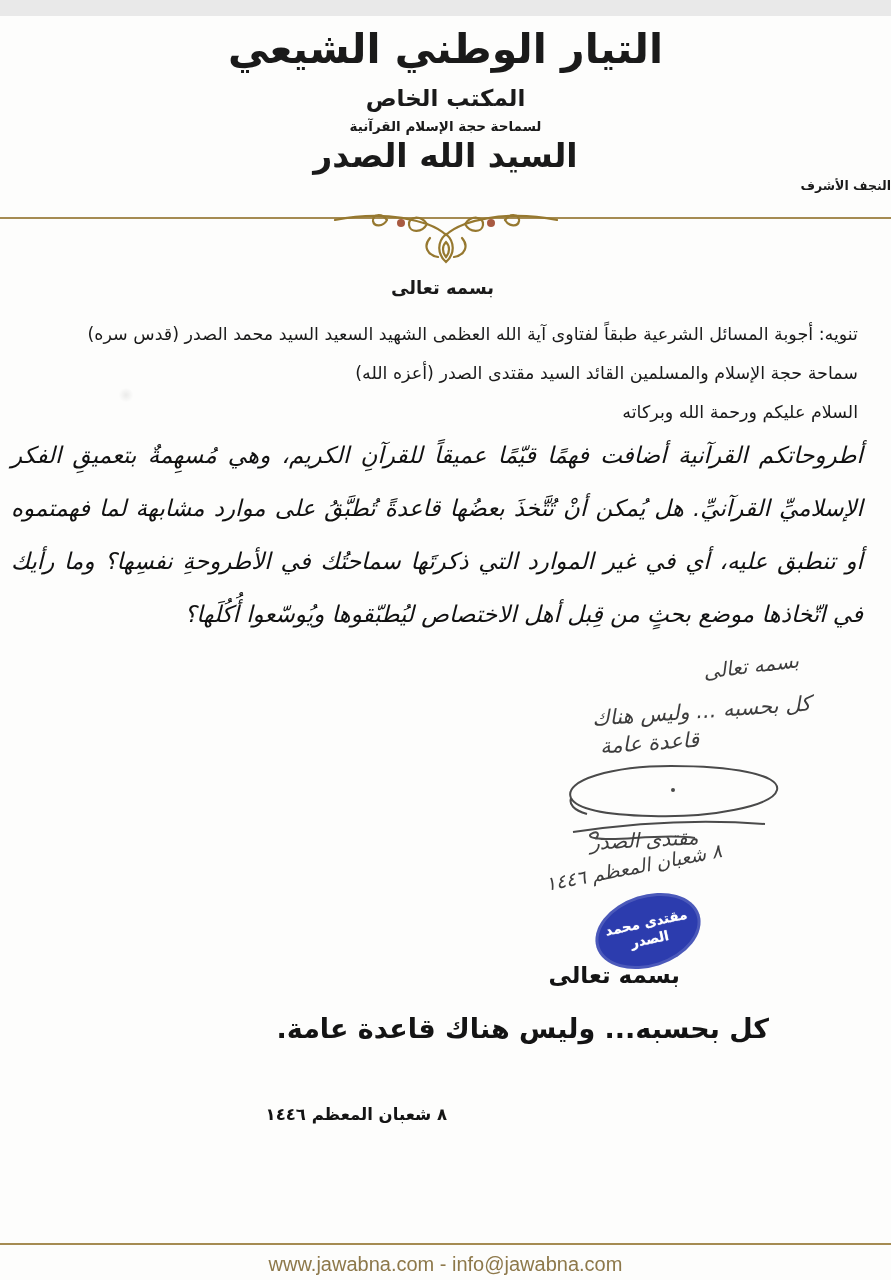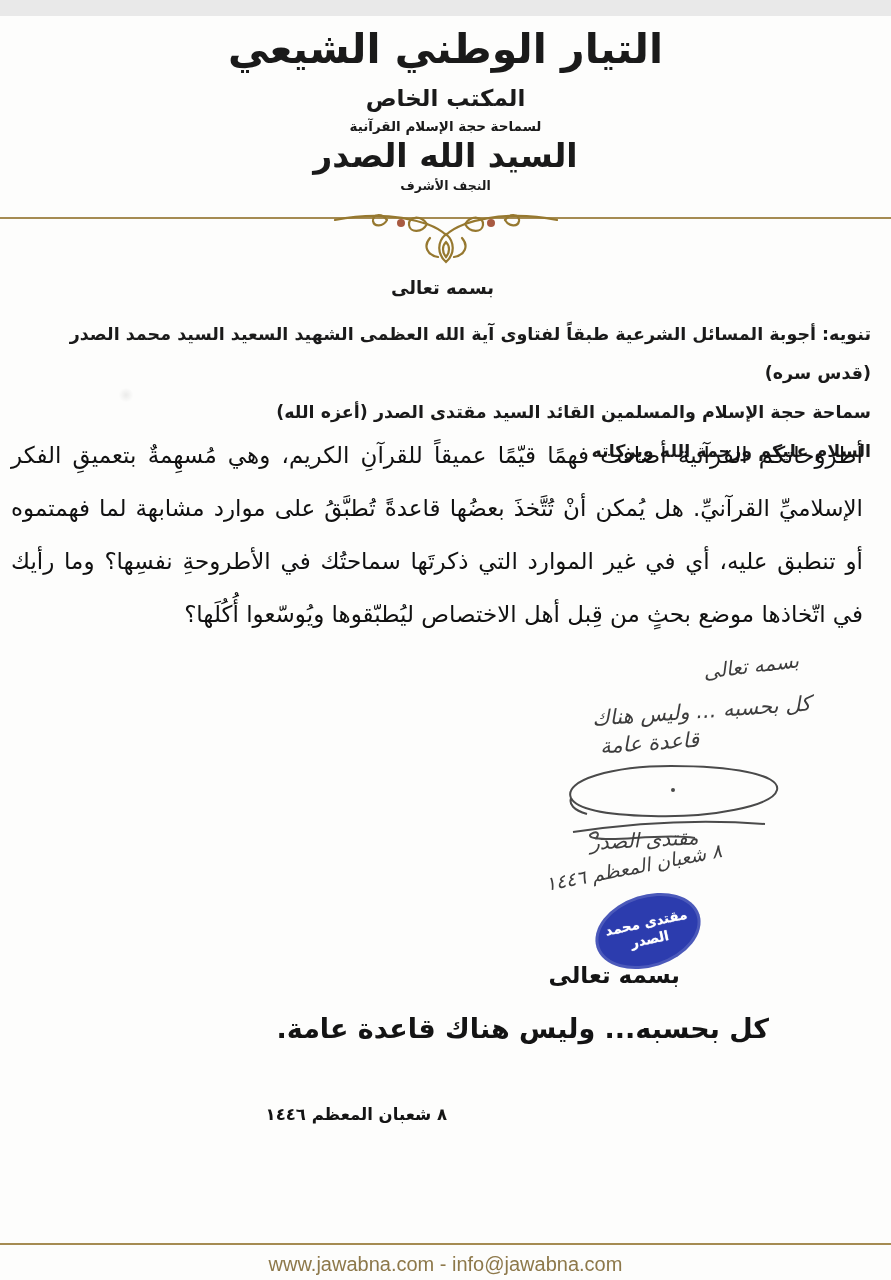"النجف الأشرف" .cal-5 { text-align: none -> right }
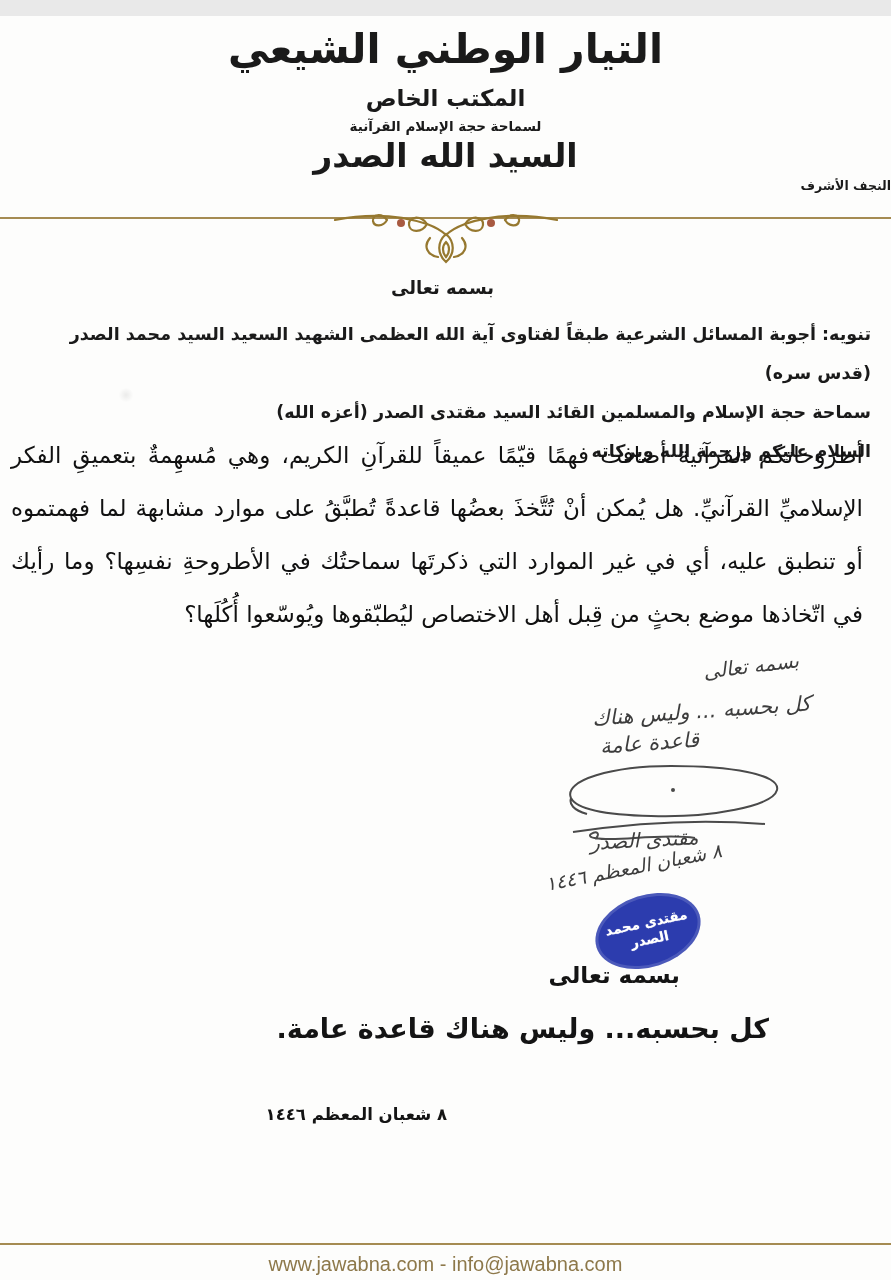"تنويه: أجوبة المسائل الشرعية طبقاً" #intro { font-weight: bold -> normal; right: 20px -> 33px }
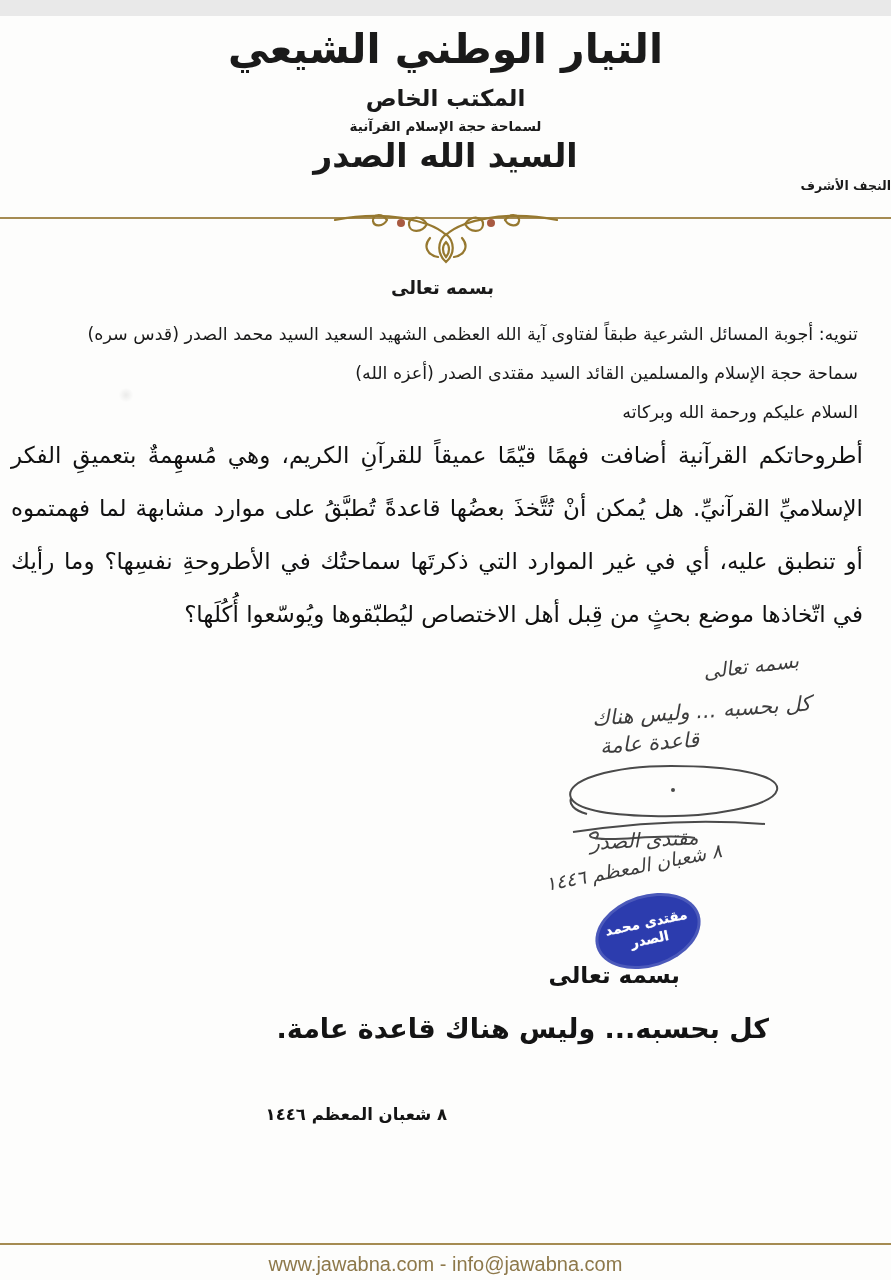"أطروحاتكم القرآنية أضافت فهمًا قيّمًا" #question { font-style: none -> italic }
::::
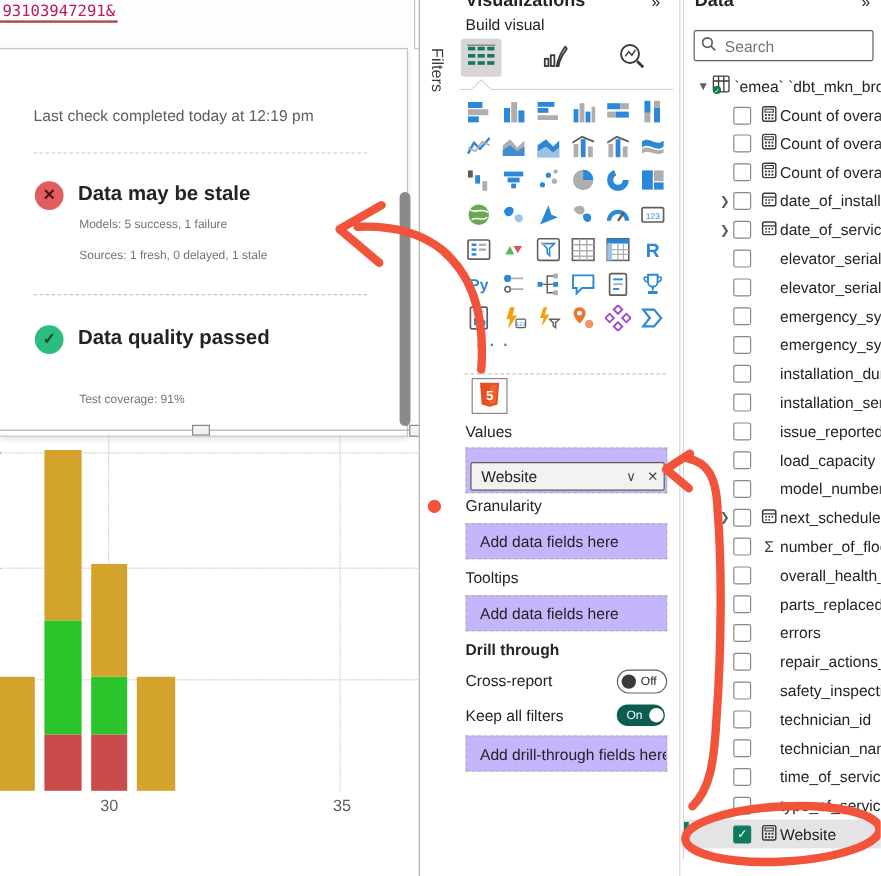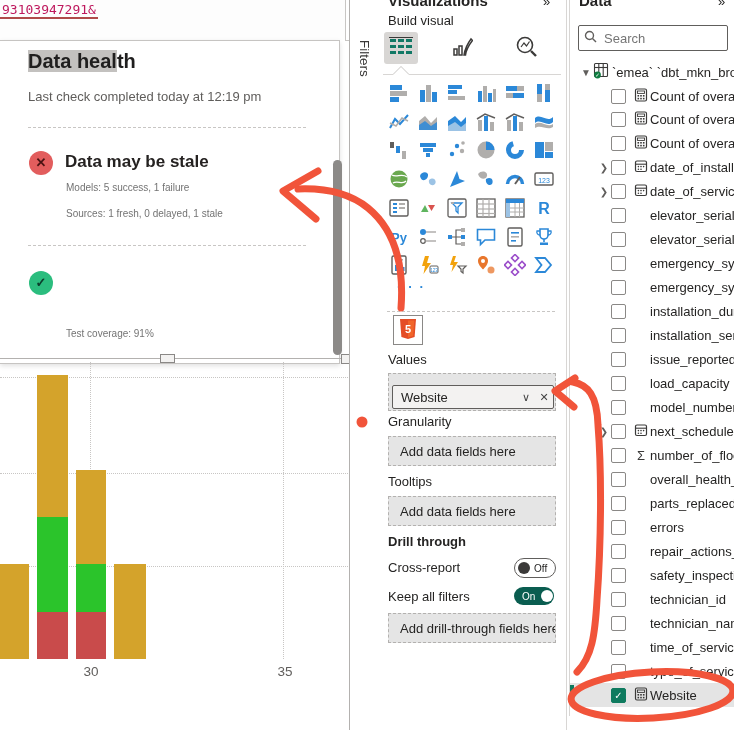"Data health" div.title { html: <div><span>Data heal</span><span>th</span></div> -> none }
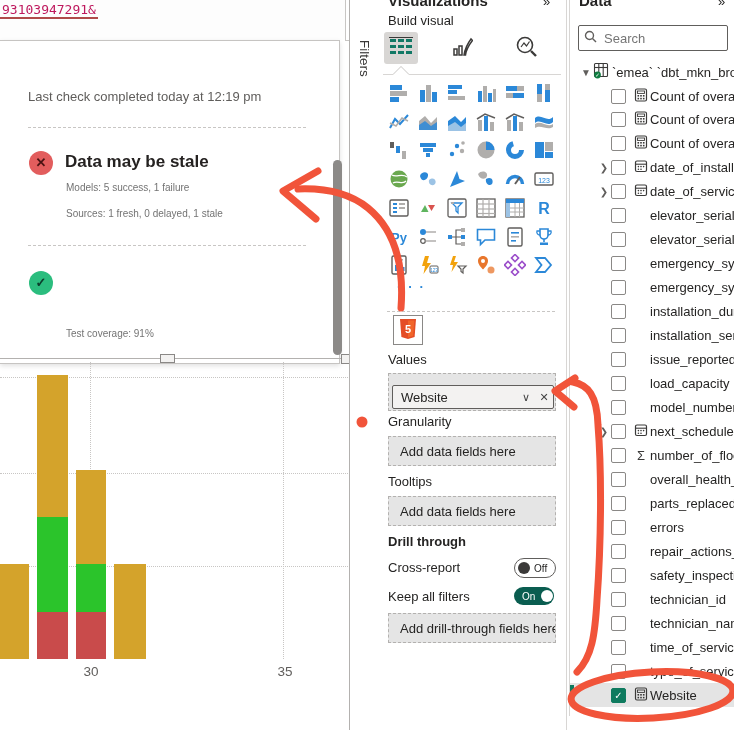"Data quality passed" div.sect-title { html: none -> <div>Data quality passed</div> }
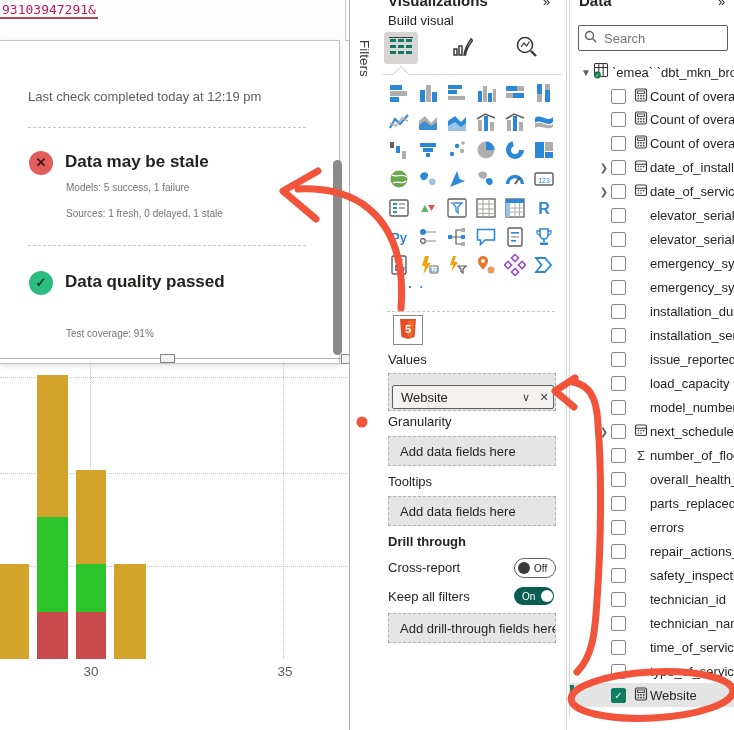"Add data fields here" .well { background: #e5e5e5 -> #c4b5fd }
::::
TASK INSTRUCTIONS: Drop the pictures; return the lines above from the line containing "html: <div><span>Data heal</span><span>th</span></div>" to the line containing "background: #e5e5e5 ->", both included, exactly.

WRITTEN SOLUTION:
"Data health" div.title { html: <div><span>Data heal</span><span>th</span></div> -> none }
"Data quality passed" div.sect-title { html: none -> <div>Data quality passed</div> }
"Add data fields here" .well { background: #e5e5e5 -> #c4b5fd }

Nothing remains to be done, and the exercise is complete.